CREATE FILE FORMAT csv_format
    TYPE = 'CSV'
    COMPRESSION = 'AUTO'
    FIELD_DELIMITER = ','
    RECORD_DELIMITER = '\n'
    SKIP_HEADER = 0
    FIELD_OPTIONALLY_ENCLOSED_BY = NONE
    DATE_FORMAT = 'AUTO'
    TIMESTAMP_FORMAT = 'AUTO'
    NULL_IF = ('');

Creating an External Stage

Using the external stage created below. Refer to this for IAM settings as well.

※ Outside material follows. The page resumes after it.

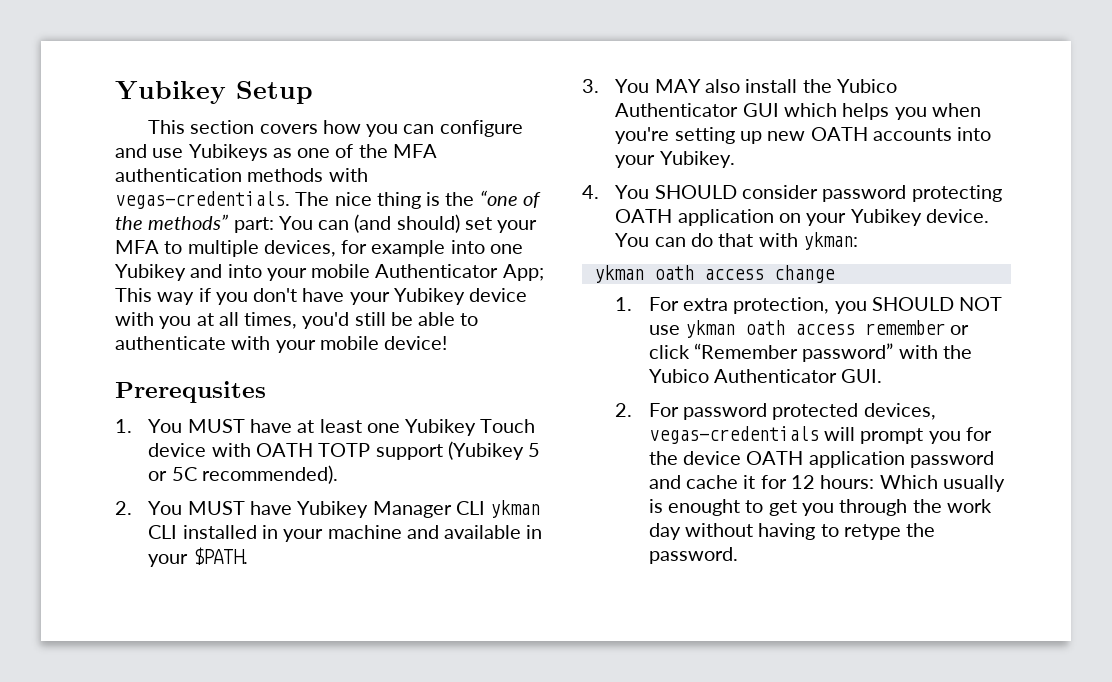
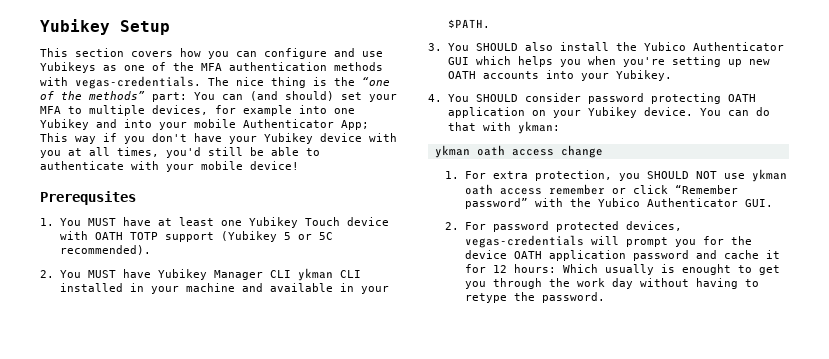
- 3. You MAY also install the Yubico Authenticator GUI which helps you when you're setting up new OATH accounts into your Yubikey.
+ 3. You SHOULD also install the Yubico Authenticator GUI which helps you when you're setting up new OATH accounts into your Yubikey.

Loading Data from S3 (External Stage) into Snowflake | my opinion is my own

zatoima#COMPUTE_WH@TESTDB.PUBLIC>show stages;
+-------------------------------+--------------+---------------+-------------+-----------------------------+-----------------+--------------------+--------------+---------+----------------+----------+-------+----------------------+------------------------------+
| created_on                    | name         | database_name | schema_name | url                         | has_credentials | has_encryption_key | owner        | comment | region         | type     | cloud | notification_channel | storage_integration          |
|-------------------------------+--------------+---------------+-------------+-----------------------------+-----------------+--------------------+--------------+---------+----------------+----------+-------+----------------------+------------------------------|
| 2022-08-23 22:45:45.523 -0700 | S3_EXT_STAGE | TESTDB        | PUBLIC      | s3://snowflake-bucket-work/ | N               | N                  | ACCOUNTADMIN |         | ap-northeast-1 | EXTERNAL | AWS   | NULL                 | SNOWFLAKE_AND_S3_INTEGRATION |
+-------------------------------+--------------+---------------+-------------+-----------------------------+-----------------+--------------------+--------------+---------+----------------+----------+-------+----------------------+------------------------------+
1 Row(s) produced. Time Elapsed: 0.077s

Building an External Table

CREATE EXTERNAL TABLE t1
  WITH location = @S3_EXT_STAGE
  auto_refresh = true
  file_format = csv_format;

Even when auto_refresh is set to TRUE, when files on the S3 side change, you need to perform a refresh. For AWS S3, the following settings must be configured in advance.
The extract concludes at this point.